On May 18, 2015, Sarah Edler, director of rehabilitation, and Dr. Julie Gammack, medical director, from Life Care Center of St. Louis, gave educational presentations at the 25th Annual Aging with Developmental Disabilities Conference in St. Charles, Missouri.

 

The conference provided seminars with continuing education credit for clinical practitioners throughout the region, specifically focused on how to care for individuals with disabilities as they age.

 

“I was nominated a few years ago to become a conference planning member,” Edler explained. “Then, last year, I was asked to be a speaker at the conference, and after the seminar, I was asked to come back again as a speaker. Now I help plan the conference and am also a presenter.”

 

The topic of the conference is close to Edler’s heart.

 

“As a speech-language pathologist, I have performed home health evaluations in group homes for people with developmental disabilities, and a close friend of mine works for a large facility for adults with these disabilities,” Edler shared. “I collaborate with my friend to improve the quality of life for the residents. We have also had some patients with mental retardation and cerebral palsy come to Life Care Center of St. Louis for rehab after a stroke, fall or hip replacement. In their rehab, they require very specialized treatment plans, and this conference provides great information on how to personalize their plans of care.”

 

Edler’s breakout session this year was on the safe use of adaptive equipment and what individuals with different diagnoses might find helpful.
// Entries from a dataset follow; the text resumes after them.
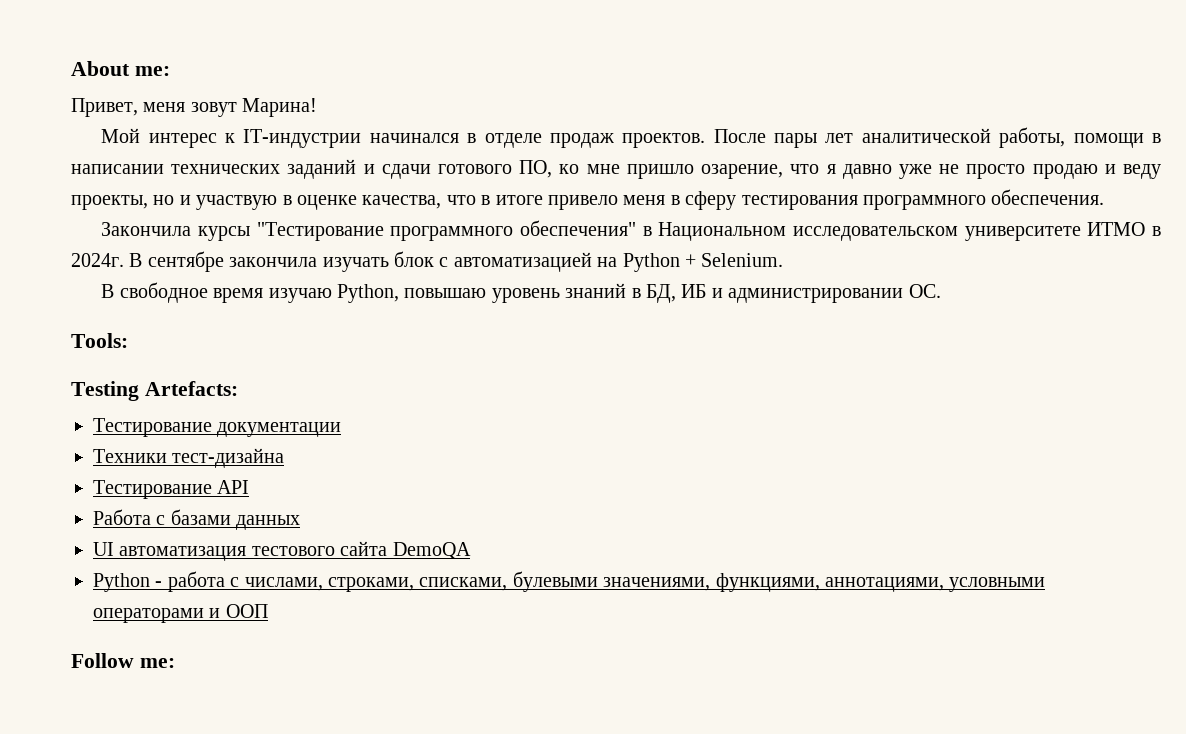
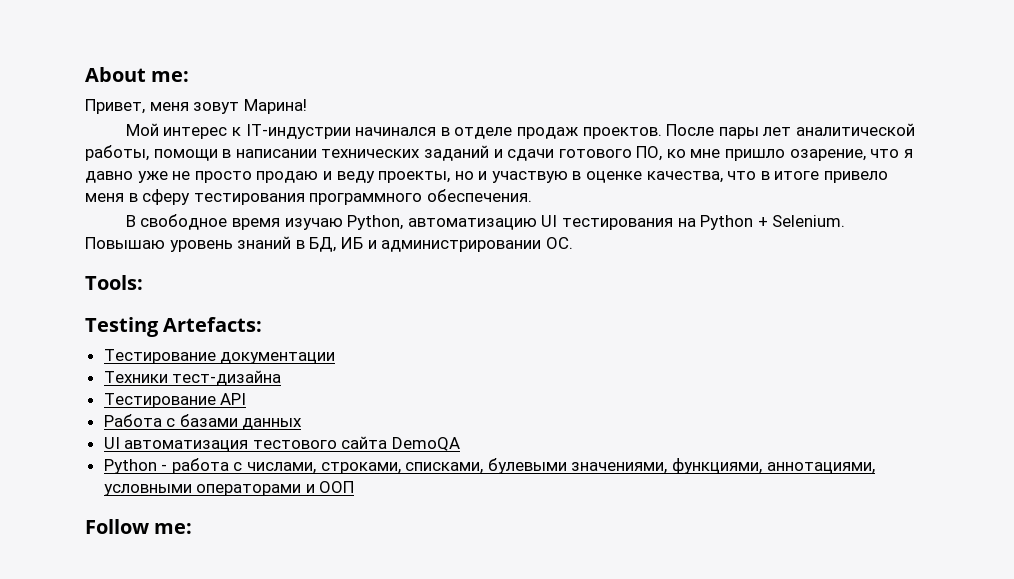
- Закончила курсы "Тестирование программного обеспечения" в Национальном исследовательском университете ИТМО в 2024г. В сентябре закончила изучать блок с автоматизацией на Python + Selenium.
- В свободное время изучаю Python, повышаю уровень знаний в БД, ИБ и администрировании ОС.
+ В свободное время изучаю Python, автоматизацию UI тестирования на Python + Selenium. Повышаю уровень знаний в БД, ИБ и администрировании ОС.

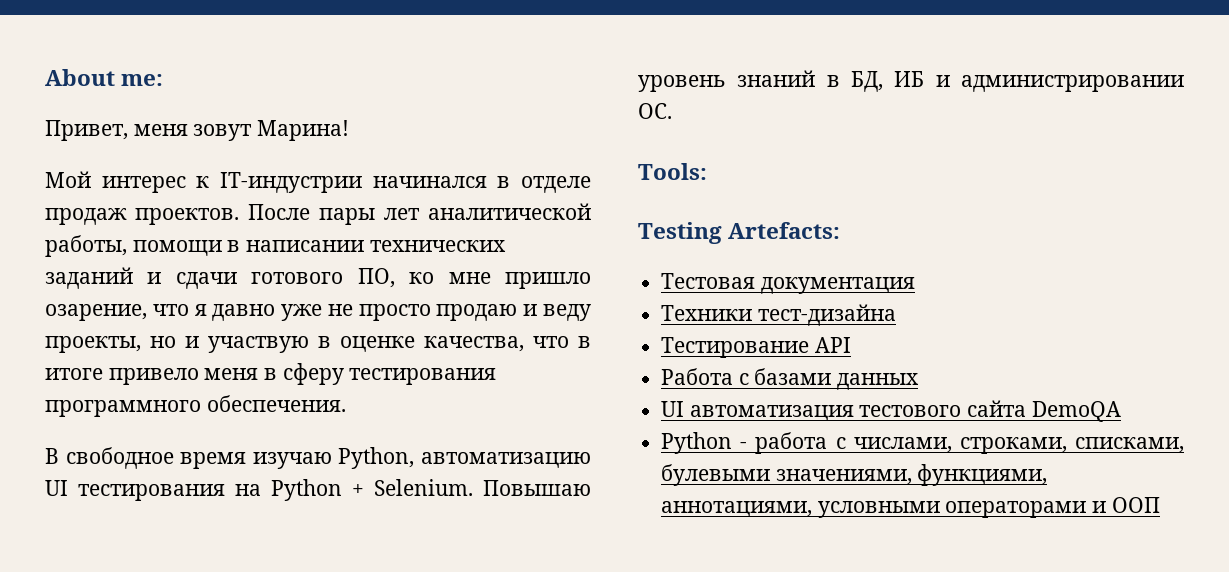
- Тестирование документации
+ Тестовая документация
- Follow me:

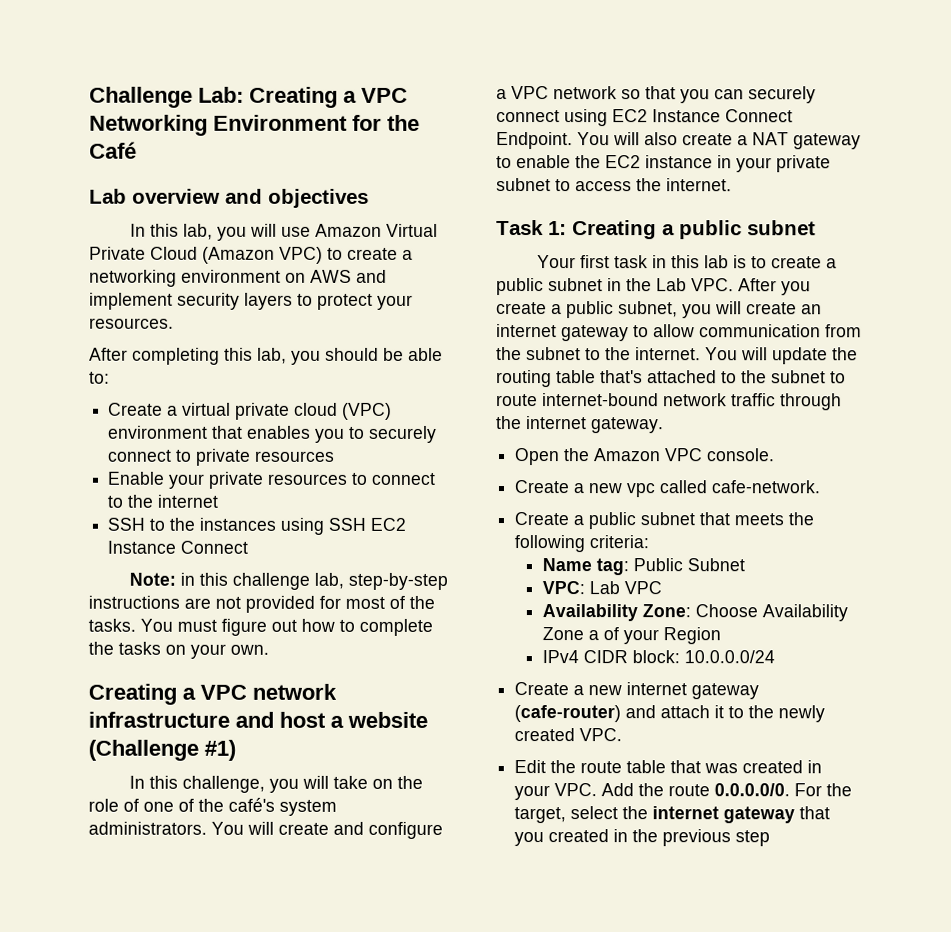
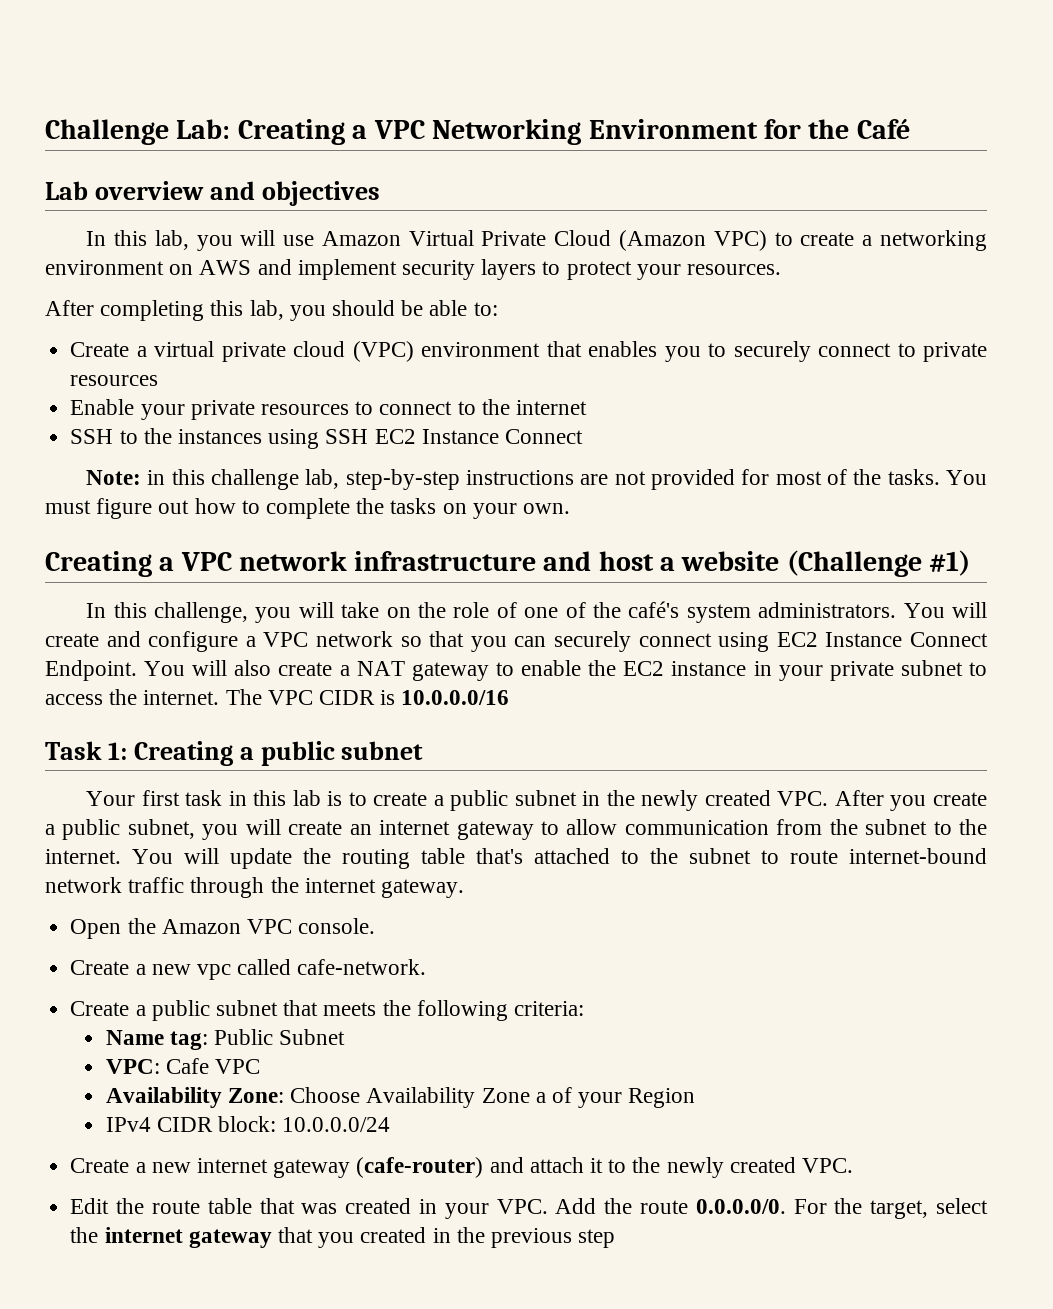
+ The VPC CIDR is 10.0.0.0/16
- Your first task in this lab is to create a public subnet in the Lab VPC. After you create a public subnet, you will create an internet gateway to allow communication from the subnet to the internet.
+ Your first task in this lab is to create a public subnet in the newly created VPC. After you create a public subnet, you will create an internet gateway to allow communication from the subnet to the internet.
- VPC: Lab VPC
+ VPC: Cafe VPC

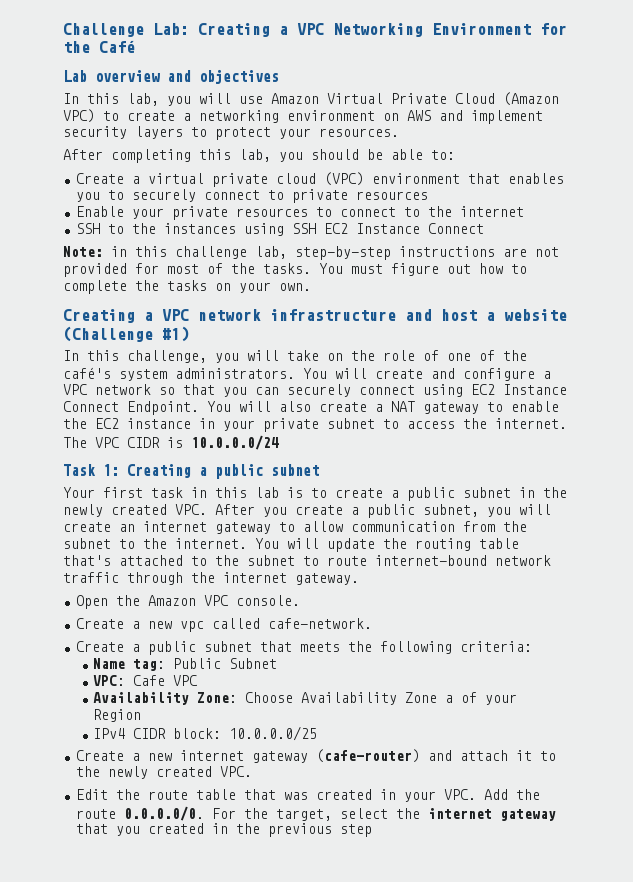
- The VPC CIDR is 10.0.0.0/16
+ The VPC CIDR is 10.0.0.0/24
- IPv4 CIDR block: 10.0.0.0/24
+ IPv4 CIDR block: 10.0.0.0/25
She brought some common tools with her and demonstrated how to use them throughout her presentation.

 

“Adaptive equipment can help people maintain independence and increase safety with everyday activities,” Edler said. “It can also reduce the need for assistance from staff.”

 

Gammack’s breakout session focused on wound care. She addressed how skin changes with age, how to help prevent skin breakdown and how to treat wounds.

 

“Chronic wounds affect resident quality of life,” said Gammack. “They are costly to treat and heal, so prevention and proper treatment are critical. Much of the chronic wound care in the long-term care setting is done by nursing and therapy staff, and education for these providers will make them more effective in the care of chronic wounds.”

 

“The conference offers a wide variety of information from therapy, medical, social issues and resources on the aging population that you can use the next day when you return to work,” said Edler.